2008 Soccer Youth Team

Winning is not the only thing and should not be the focus for youth players; however it is important ONCE IN A WHILE

If you've ever been around youth soccer, or any youth sport, you have heard and understand the phrase, "It's not about winning, it's about having fun." Well make that statement to this group of 9 and 10 year olds and you might just want to have an exit plan ready.

This Northern California, PSA U-9 boys soccer team had a rough season last fall. A surprisingly talented group of kids with big hearts, they just couldn't seem to pull it together. Their season ended with 0 Wins, 9 Losses, and 1 tie.

The boys were talented and their coach was dedicated. A former professional soccer player and former coach from the National Premier Soccer League, he worked hard with the players and they gave it a good run. However, a season of no wins takes its toll on players, parents, morale and even the coach. The boys end up scoring 8 goals but had 38 scored against them. Needless to say, by the end of the season there was an atmosphere that was not great.

Team manager Victor Nemecheck said, "After suffering through a season with no wins and several humiliating losses, we had about half of the parents bitterly complain about the coaching, the refereeing, and eventually pull their kids from the team. Even though the kids had developed quite a bit and had lots of fun at practices and most games."
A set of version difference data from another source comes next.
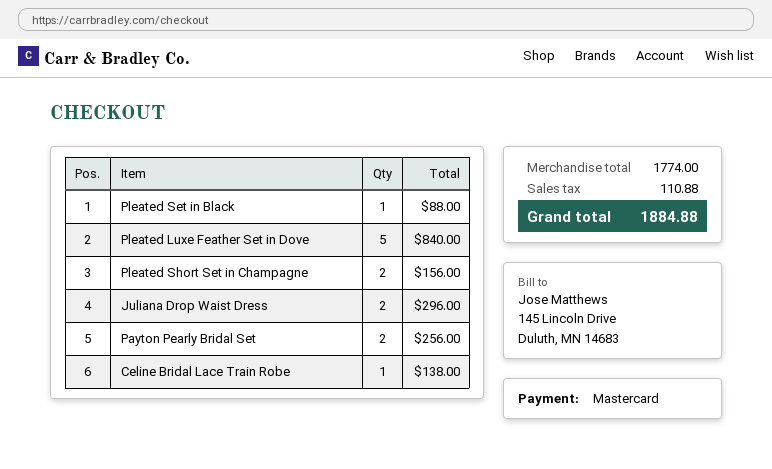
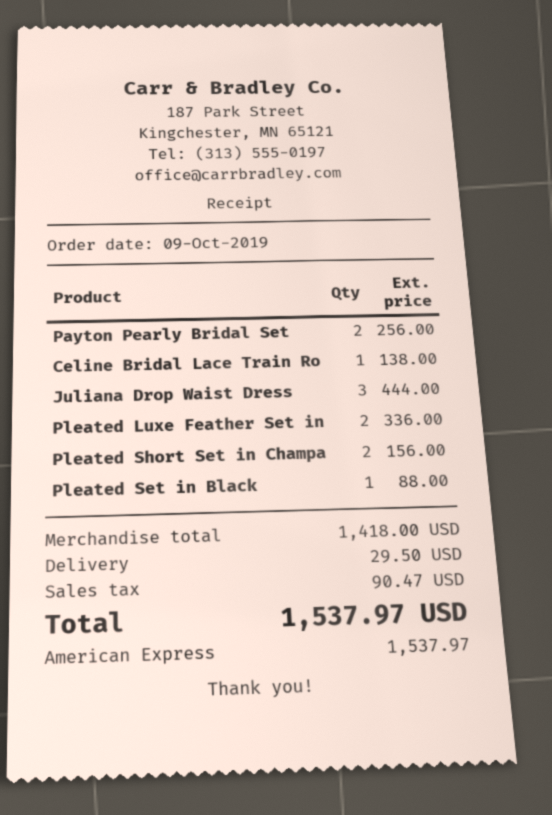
payment method: Mastercard -> American Express
Pleated Luxe Feather Set in Dove: 5 for 840.00 -> 2 for 336.00
Juliana Drop Waist Dress: 2 for 296.00 -> 3 for 444.00
subtotal: 1774.00 -> 1418.00
shipping: none -> 29.50
tax: 110.88 -> 90.47
total: 1884.88 -> 1537.97

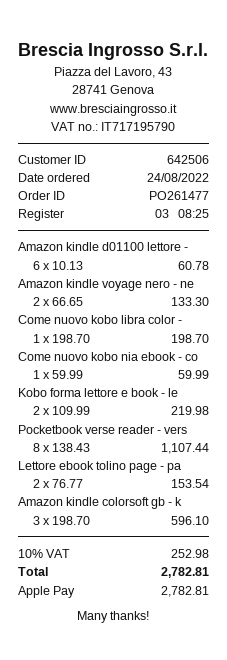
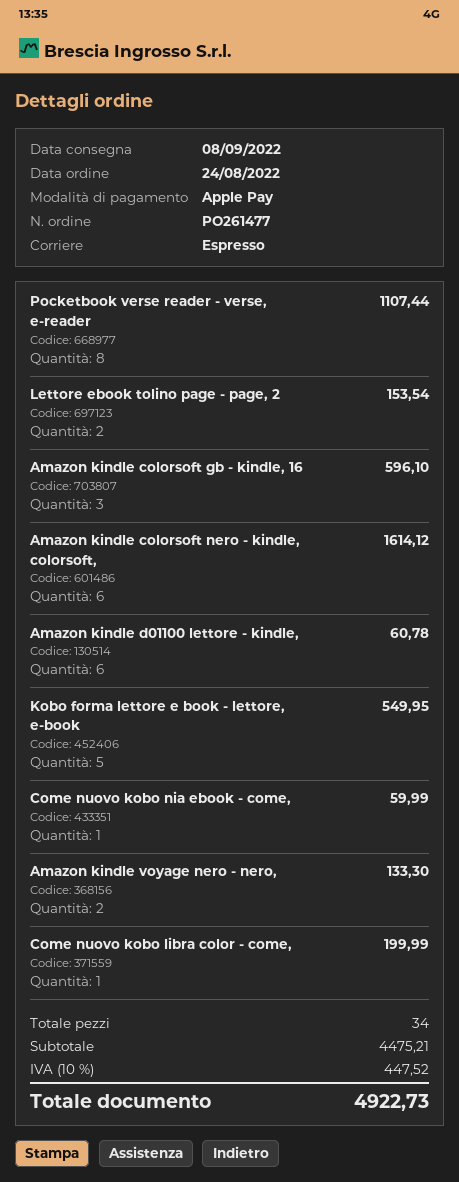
Come nuovo kobo libra color -: 1 for 198.70 -> 1 for 199.99
Kobo forma lettore e book - le: 2 for 219.98 -> 5 for 549.95
Amazon kindle colorsoft nero - kindle, colorsoft,: none -> 6 for 1614.12
tax: 10% = 252.98 -> 10% = 447.52
total: 2782.81 -> 4922.73

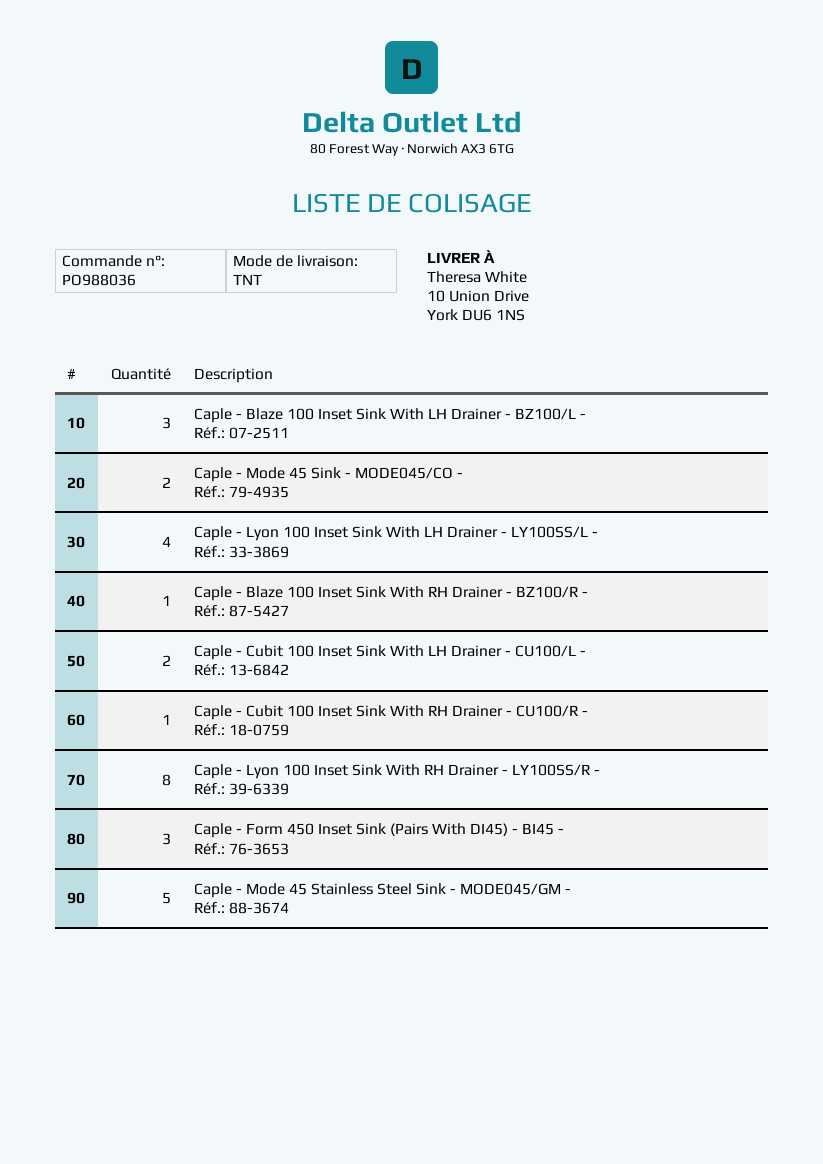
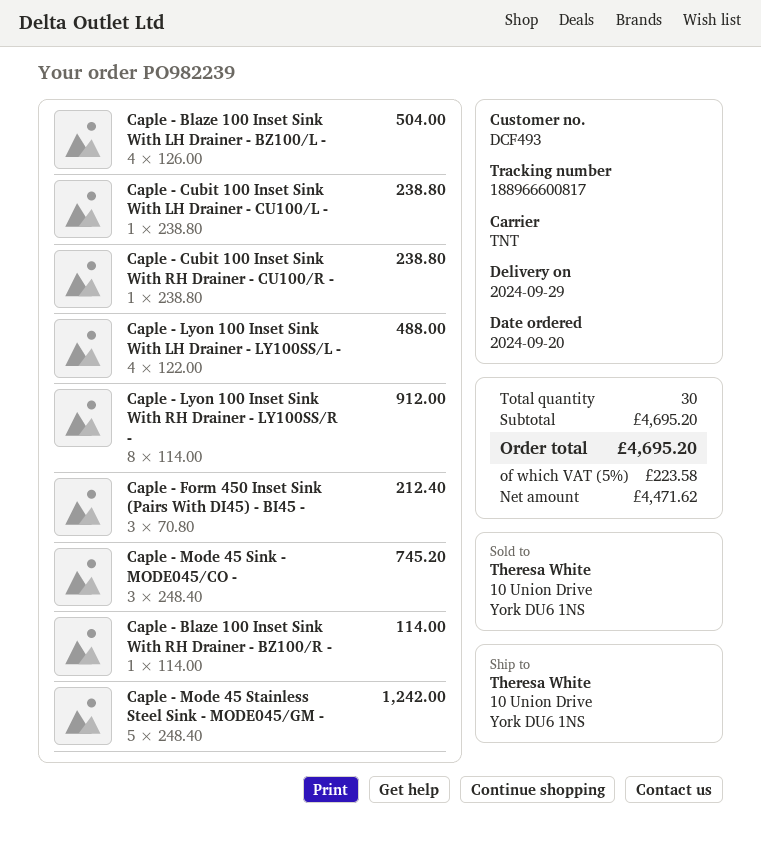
order number: PO988036 -> PO982239
Caple - Blaze 100 Inset Sink With LH Drainer - BZ100/L -: 3 -> 4
Caple - Mode 45 Sink - MODE045/CO -: 2 -> 3
Caple - Cubit 100 Inset Sink With LH Drainer - CU100/L -: 2 -> 1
During their "off season" winter training they realized that the boys simply were having trouble putting the ball on goal with any power and accuracy. Their field work was good and they played well as a team. They tried working on drill after drill and saw only minor improvement. However it wasn't until Nemechek stumbled upon http://www.BlastTheBall.com that he saw the "light" that could really help.

"We didn't really know the best way to solve all of these problems and so I started doing Internet searches for any tips, tricks, or techniques that might help us. I soon discovered the Blast the Ball web site and after reading some of the success stories and watching the preview I thought it was exactly what we needed.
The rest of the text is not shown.